Going through the material below, output exactly the lines from the one containing "Để chị giúp" through the one containing "html: <div> <span>A.", and no pictures.

▶ INPUT MATERIAL
━━━━━━━━━━━━━━━━━━━━━━━━━━━━━━

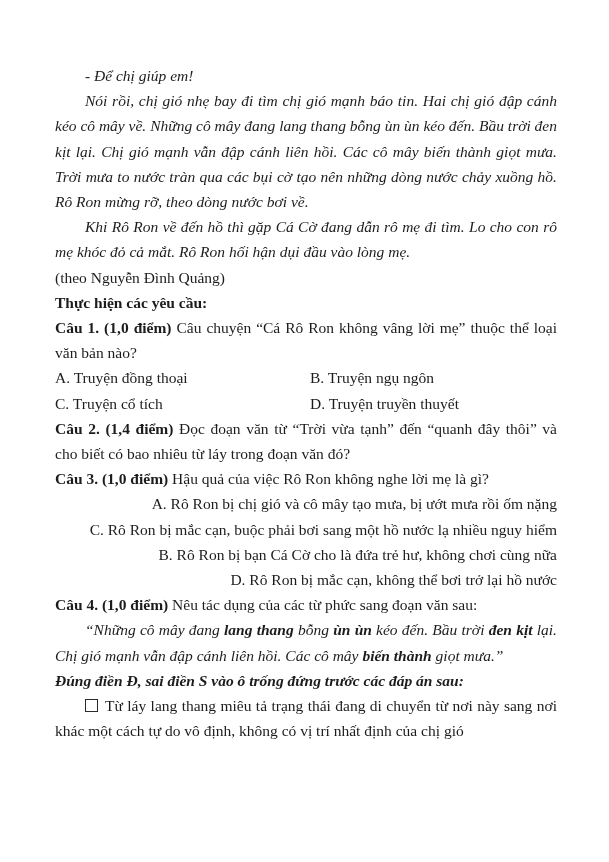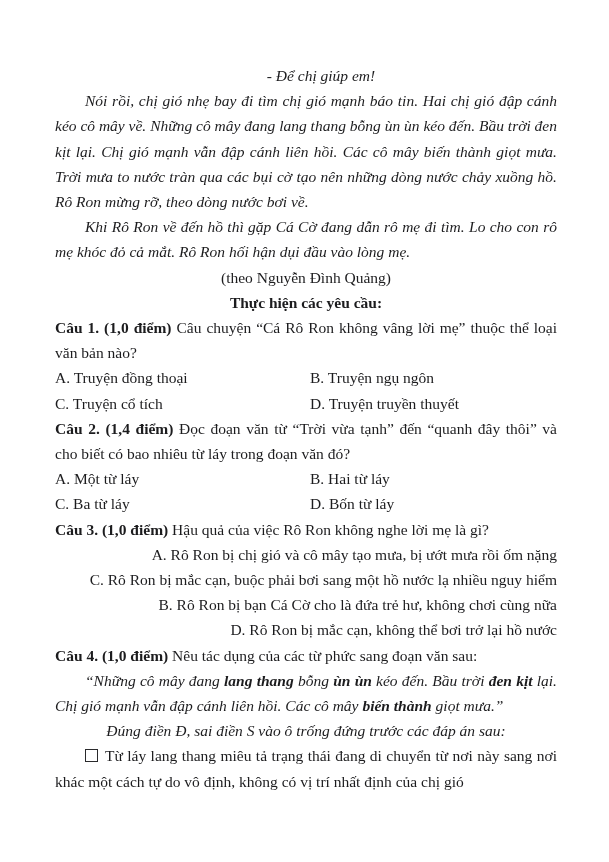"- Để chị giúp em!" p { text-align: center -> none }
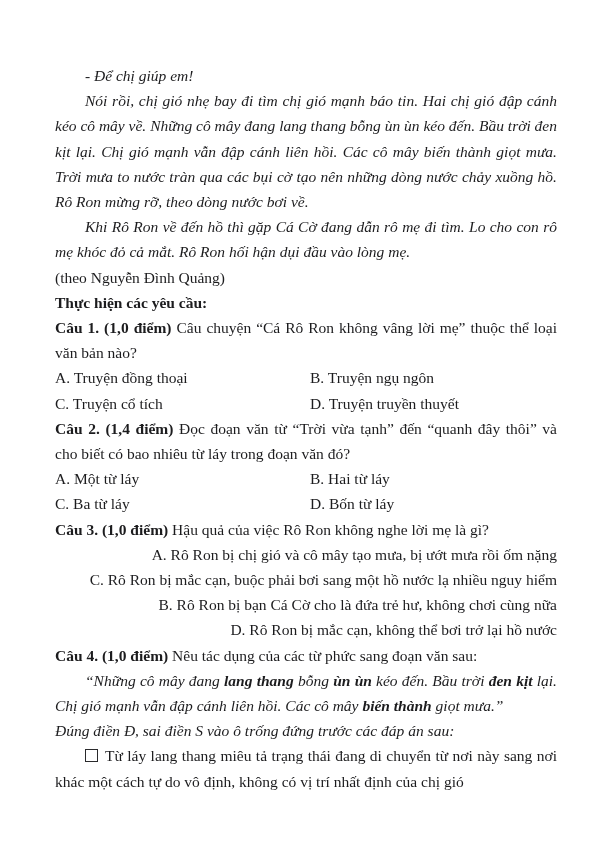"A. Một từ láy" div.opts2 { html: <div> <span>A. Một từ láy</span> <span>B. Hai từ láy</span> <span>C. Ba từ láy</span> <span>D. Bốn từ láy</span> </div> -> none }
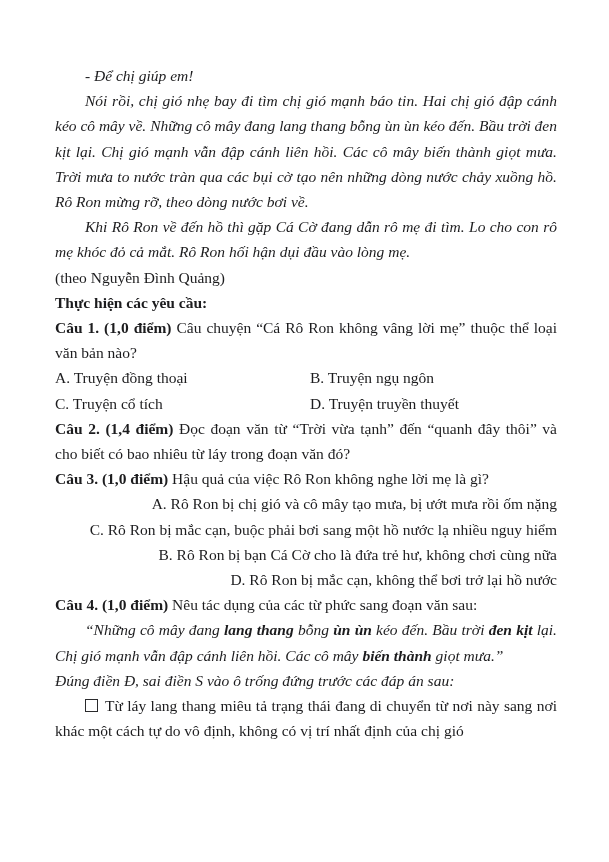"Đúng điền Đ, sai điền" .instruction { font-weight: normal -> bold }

━━━━━━━━━━━━━━━━━━━━━━━━━━━━━━

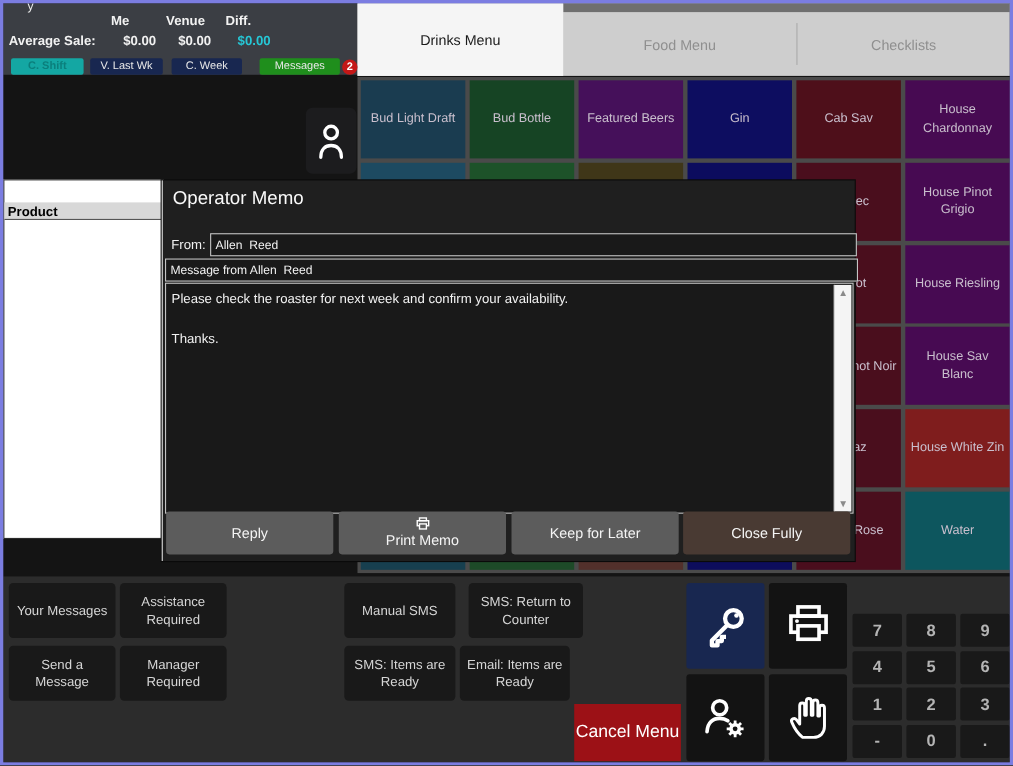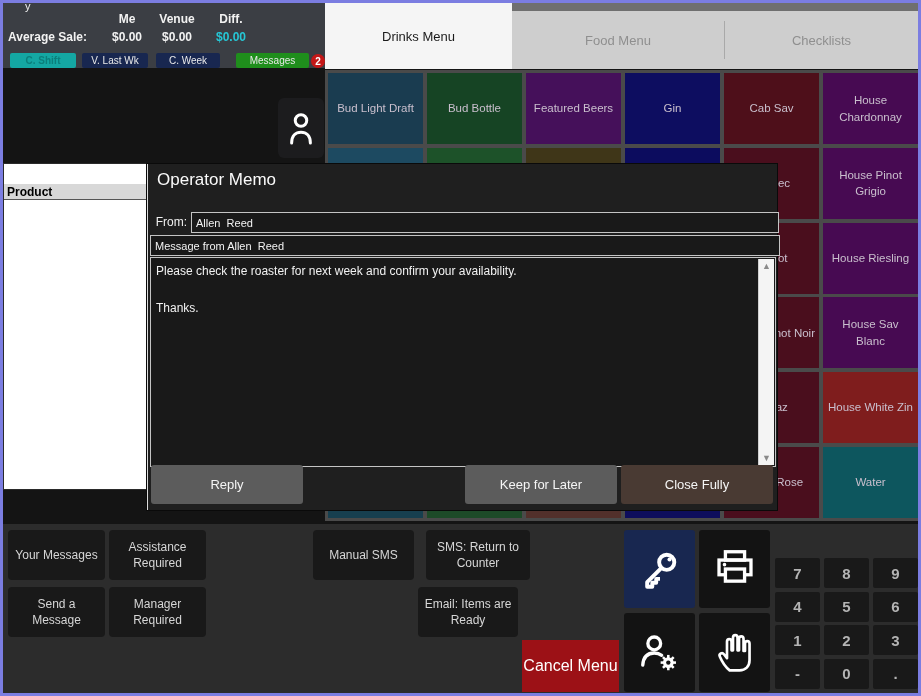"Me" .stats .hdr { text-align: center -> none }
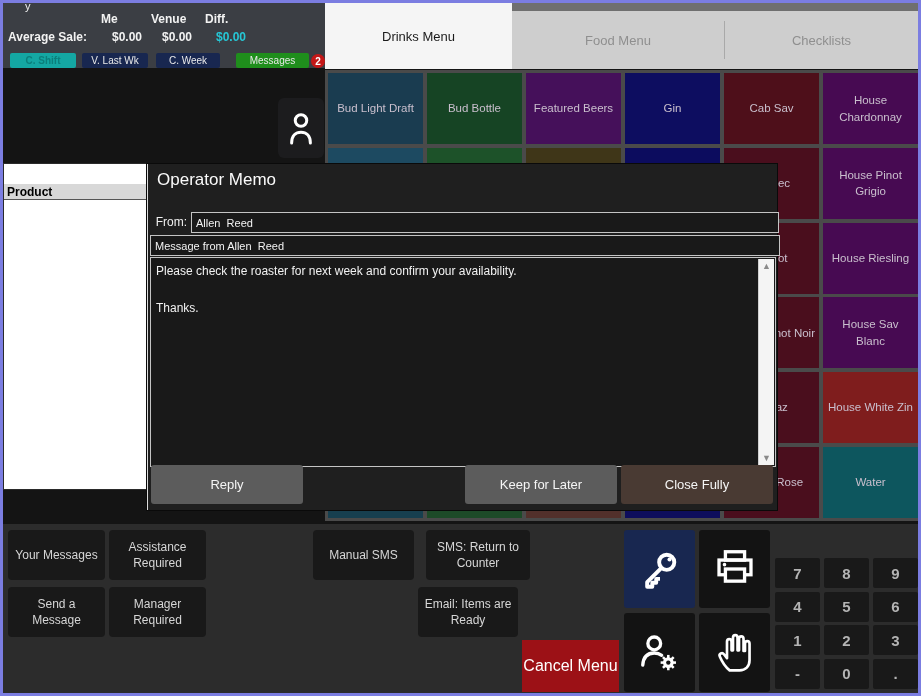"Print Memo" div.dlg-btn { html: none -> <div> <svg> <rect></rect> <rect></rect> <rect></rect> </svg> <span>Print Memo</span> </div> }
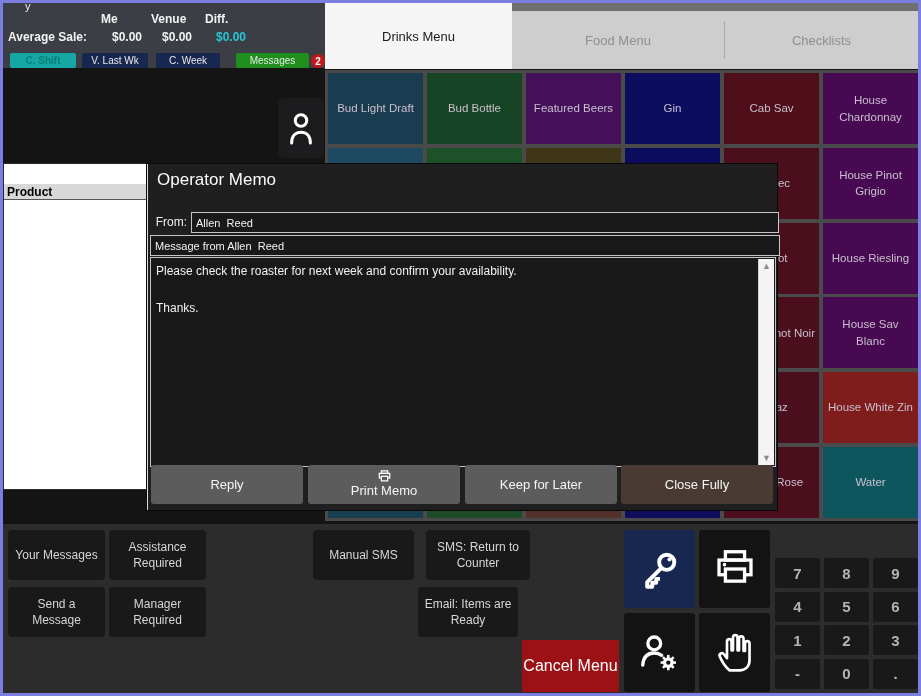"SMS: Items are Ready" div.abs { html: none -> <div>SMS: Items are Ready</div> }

━━━━━━━━━━━━━━━━━━━━━━━━━━━━━━

▶ OUTPUT BELOW
"- Để chị giúp em!" p { text-align: center -> none }
"A. Một từ láy" div.opts2 { html: <div> <span>A. Một từ láy</span> <span>B. Hai từ láy</span> <span>C. Ba từ láy</span> <span>D. Bốn từ láy</span> </div> -> none }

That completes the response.